* [Exercise]:
The required output is the stretch from the line containing "padding-left: 2px ->" through the line containing "html: none ->" in the records below, unaltered and with no pictures.

(Data under study begins)

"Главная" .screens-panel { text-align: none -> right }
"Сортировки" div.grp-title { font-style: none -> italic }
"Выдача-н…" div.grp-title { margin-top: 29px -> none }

(Data under study ends)
(Data under study begins)

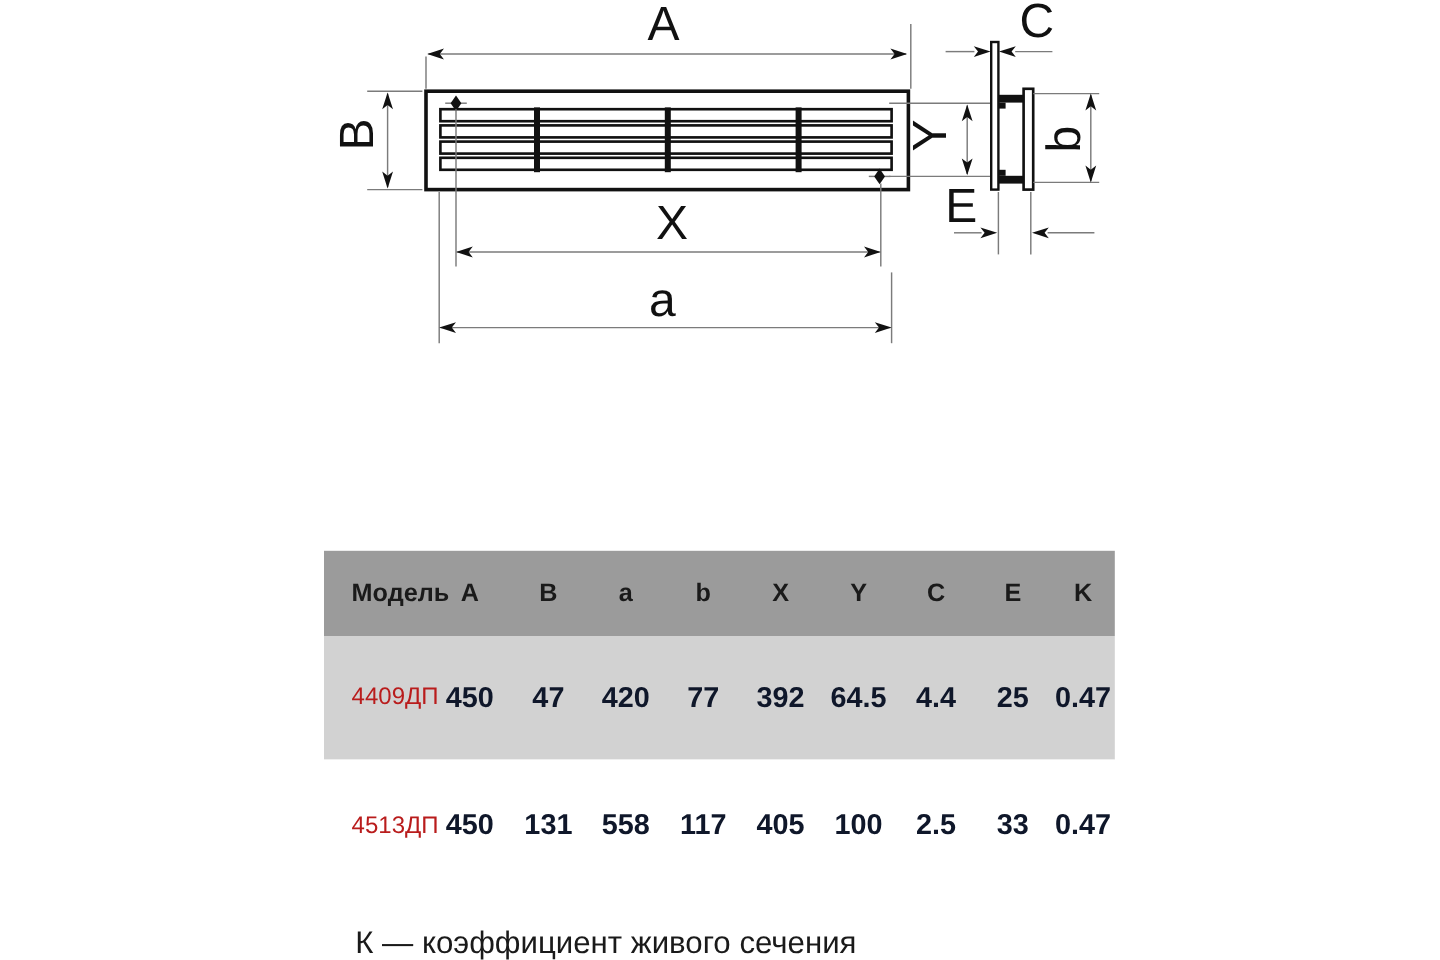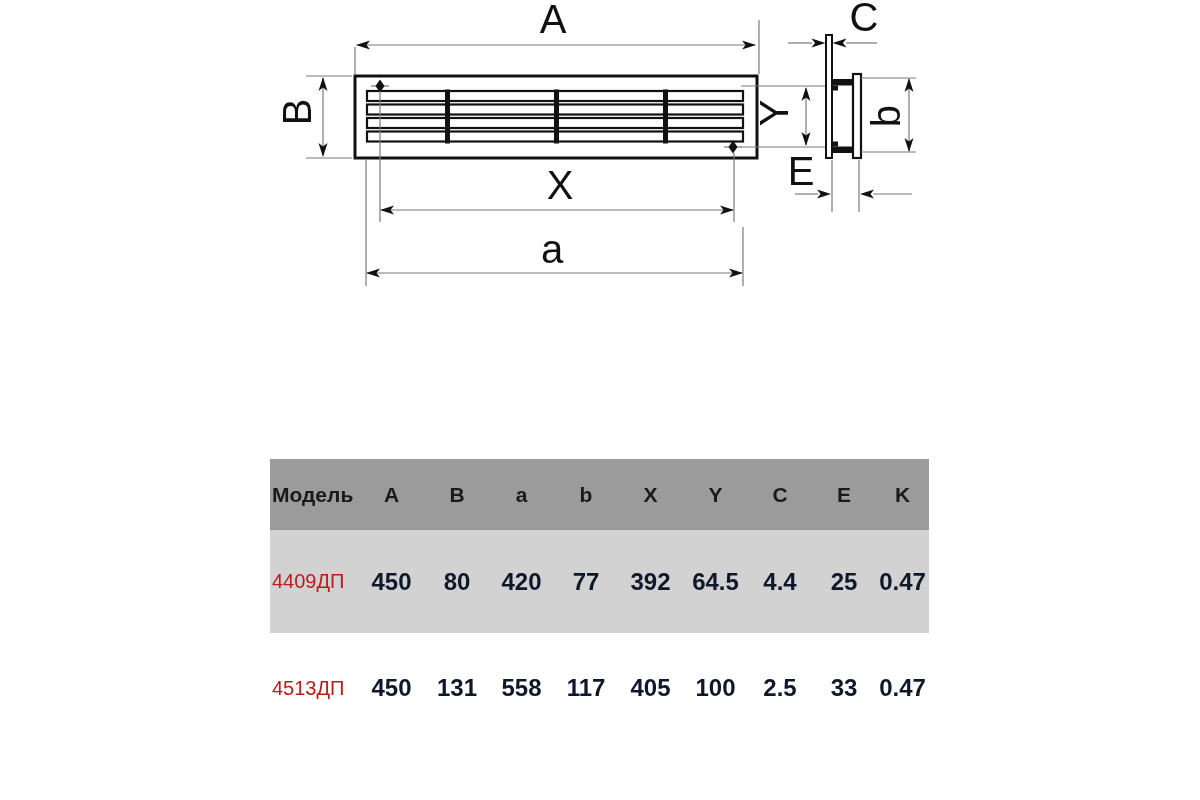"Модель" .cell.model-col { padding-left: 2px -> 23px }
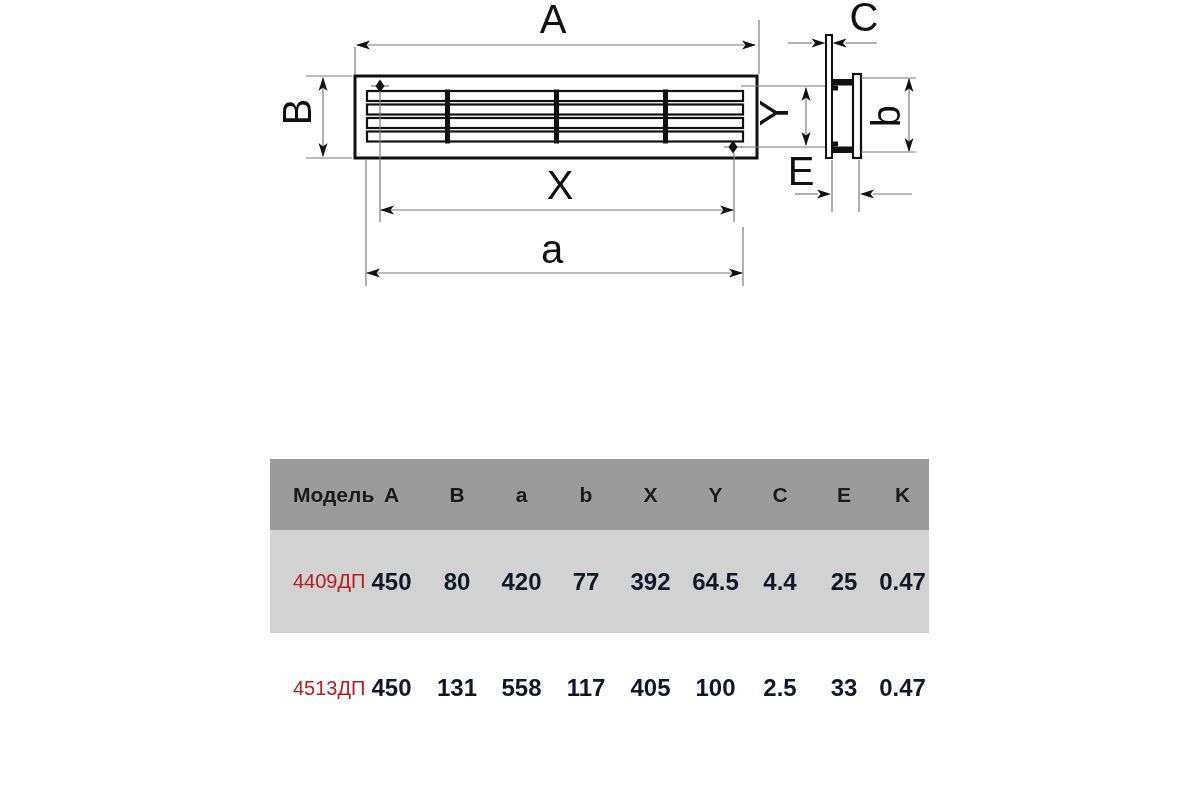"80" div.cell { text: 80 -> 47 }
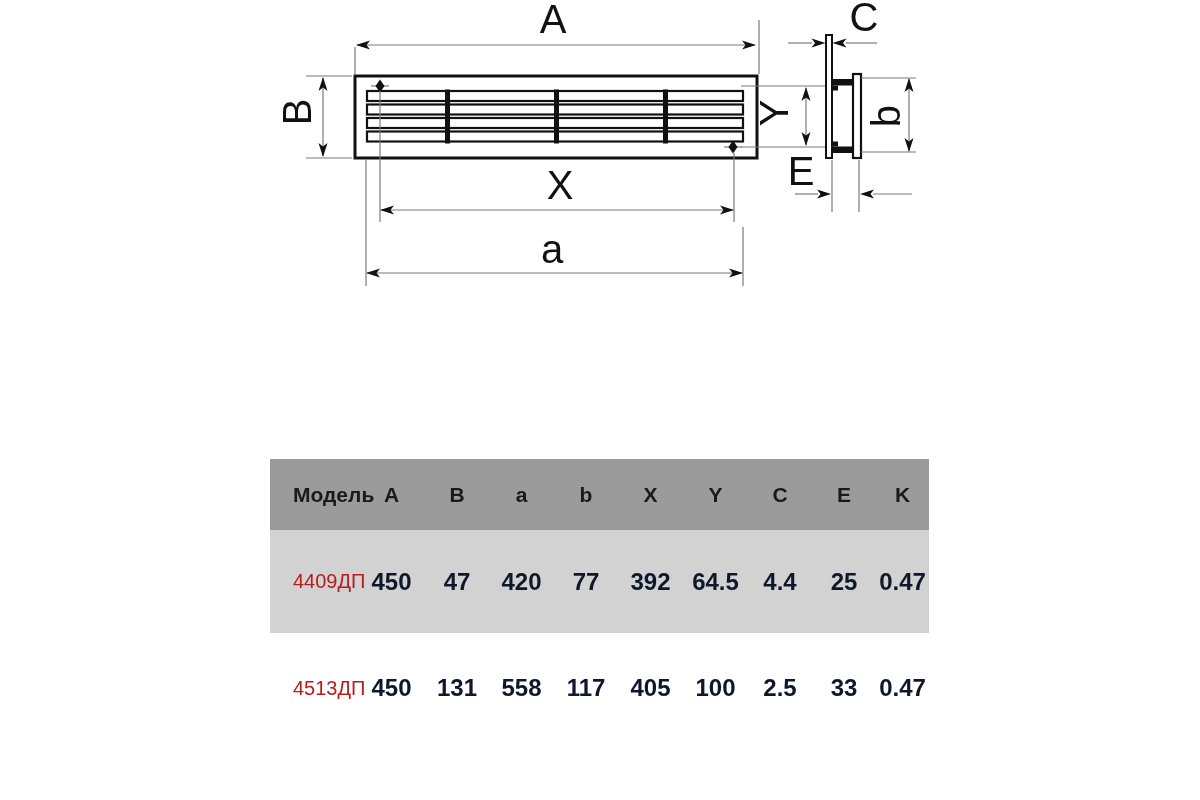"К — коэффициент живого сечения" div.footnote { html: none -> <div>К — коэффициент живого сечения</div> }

(Data under study ends)

* [Result]:
"Модель" .cell.model-col { padding-left: 2px -> 23px }
"80" div.cell { text: 80 -> 47 }
"К — коэффициент живого сечения" div.footnote { html: none -> <div>К — коэффициент живого сечения</div> }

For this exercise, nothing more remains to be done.